Considérant ce qui suit :
1. M. A, ressortissant laotien né le 3 juillet 2001 et entré sur le territoire français le 22 novembre 2017, a été titulaire, en dernier lieu, d’une carte de séjour pluriannuelle valable du 5 février 2021 au 4 février 2025, dont il a sollicité le renouvellement le 9 octobre 2024. Par la présente requête, il demande au juge des référés, statuant sur le fondement de l’article L. 521-1 du code de justice administrative, de suspendre l’exécution de la décision implicite par laquelle le préfet des Hauts-de-Seine a rejeté sa demande de renouvellement de titre de séjour.
2. Eu égard à l’urgence, il y a lieu d’admettre M. A au bénéfice de l’aide juridictionnelle à titre provisoire.
3. Aux termes de l’article L. 521-1 du code de justice administrative : « Quand une décision administrative, même de rejet, fait l’objet d’une requête en annulation ou en réformation, le juge des référés, saisi d’une demande en ce sens, peut ordonner la suspension de l’exécution de cette décision, ou de certains de ses effets, lorsque l’urgence le justifie et qu’il est fait état d’un moyen propre à créer, en l’état de l’instruction, un doute sérieux quant à la légalité de la décision. () ».
4. L’urgence justifie que soit prononcée la suspension d’un acte administratif lorsque l’exécution de celui-ci porte atteinte, de manière suffisamment grave et immédiate, à un intérêt public, à la situation du requérant ou aux intérêts qu’il entend défendre. Il appartient au juge des référés, saisi d’une demande de suspension d’une décision refusant la délivrance d’un titre de séjour, d’apprécier et de motiver l’urgence compte tenu de l’incidence immédiate du refus de titre de séjour sur la situation concrète de l’intéressé. Cette condition d’urgence sera en principe constatée dans le cas d’un refus de renouvellement de titre de séjour ou d’un retrait de celui-ci. Dans les autres cas, il appartient au requérant de justifier de circonstances particulières caractérisant la nécessité pour lui de bénéficier, à très bref délai, d’une mesure provisoire dans l’attente d’une décision juridictionnelle statuant sur la légalité de la décision en litige.
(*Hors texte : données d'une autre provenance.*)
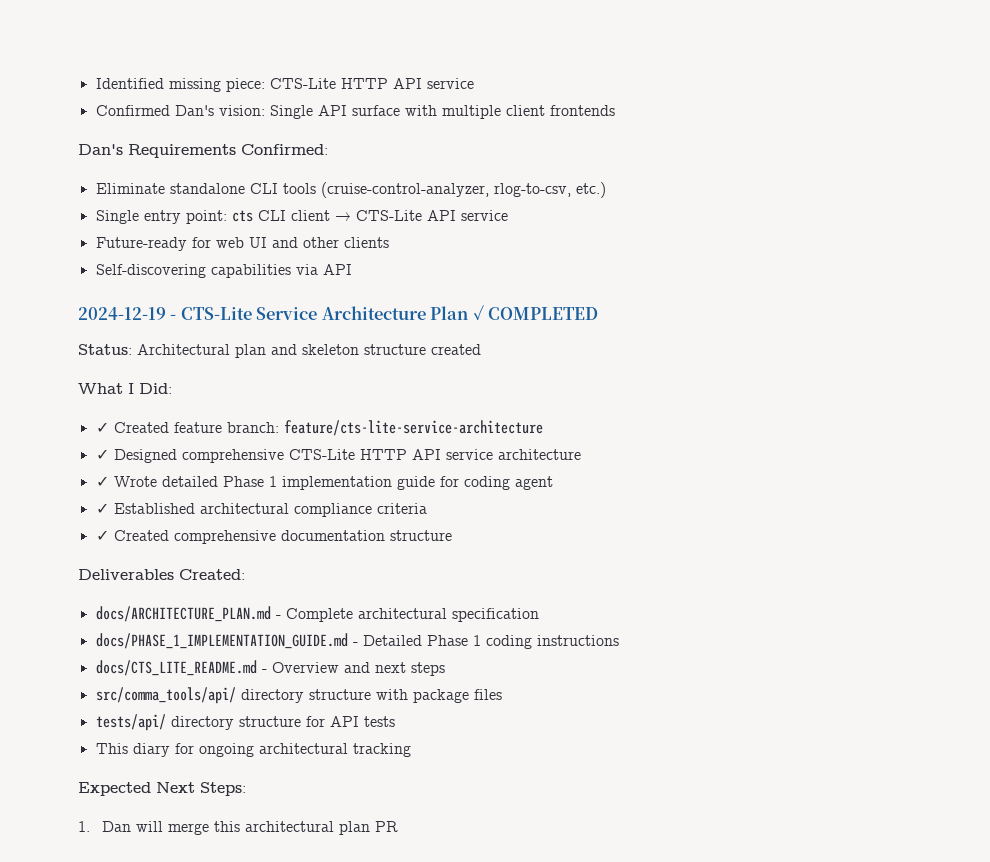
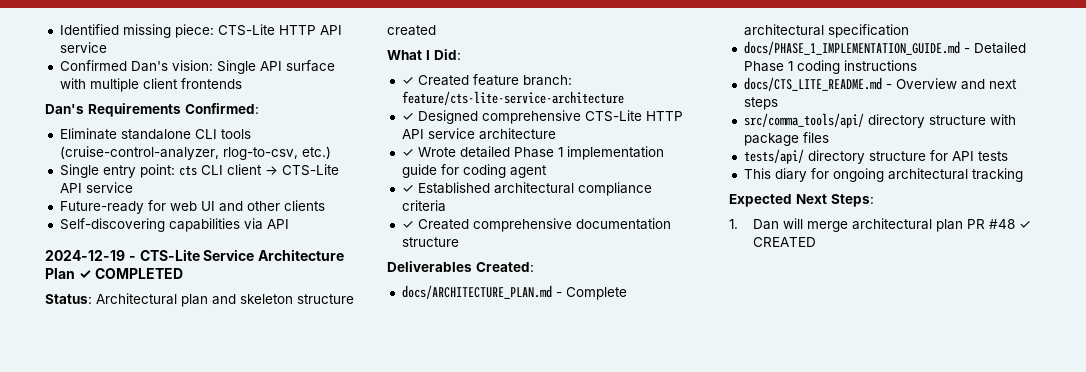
- 1. Dan will merge this architectural plan PR
+ 1. Dan will merge architectural plan PR #48 ✓ CREATED

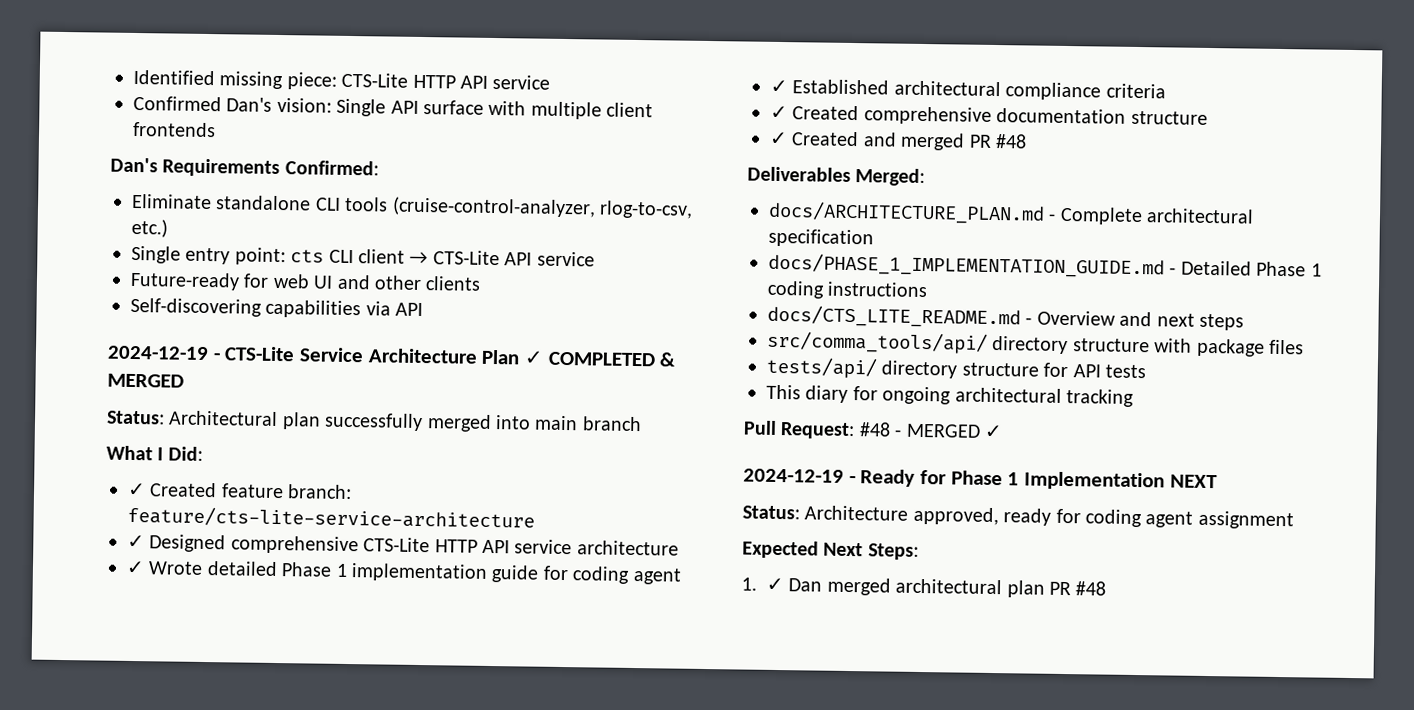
- 2024-12-19 - CTS-Lite Service Architecture Plan ✓ COMPLETED
+ 2024-12-19 - CTS-Lite Service Architecture Plan ✓ COMPLETED & MERGED
- Status: Architectural plan and skeleton structure created
+ Status: Architectural plan successfully merged into main branch
+ ✓ Created and merged PR #48
- Deliverables Created:
+ Deliverables Merged:
+ Pull Request: #48 - MERGED ✓
+ 2024-12-19 - Ready for Phase 1 Implementation NEXT
+ Status: Architecture approved, ready for coding agent assignment
- 1. Dan will merge architectural plan PR #48 ✓ CREATED
+ 1. ✓ Dan merged architectural plan PR #48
5. Il résulte de l’instruction que M. A a été mis en possession d’une attestation de prolongation d’instruction de sa demande de renouvellement de titre de séjour, valable jusqu’au 19 septembre 2025. Dans ces conditions et en l’absence de circonstances particulières, la condition d’urgence ne peut être regardée comme remplie.
6. Il résulte de ce qui précède que les conclusions aux fins de suspension et d’injonction sous astreinte de M. A doivent être rejetées, de même que, par voie de conséquence, les conclusions de la requête présentées au titre des frais liés au litige.
O R D O N N E :
Article 1er : M. A est admis au bénéfice de l’aide juridictionnelle provisoire.
Article 2 : Le surplus des conclusions de la requête de M. A est rejeté.
Article 3 : La présente ordonnance sera notifiée à M. B A, à Me Ngoto et au ministre de l’intérieur.
Copie en sera adressée au préfet des Hauts-de-Seine.
Fait à Cergy, le 16 juillet 2025.
Le juge des référés,
signé
C. Cantié
La République mande et ordonne au ministre de l’intérieur en ce qui le concerne ou à tous commissaires de justice à ce requis en ce qui concerne les voies de droit commun contre les parties privées, de pourvoir à l’exécution de la présente décision.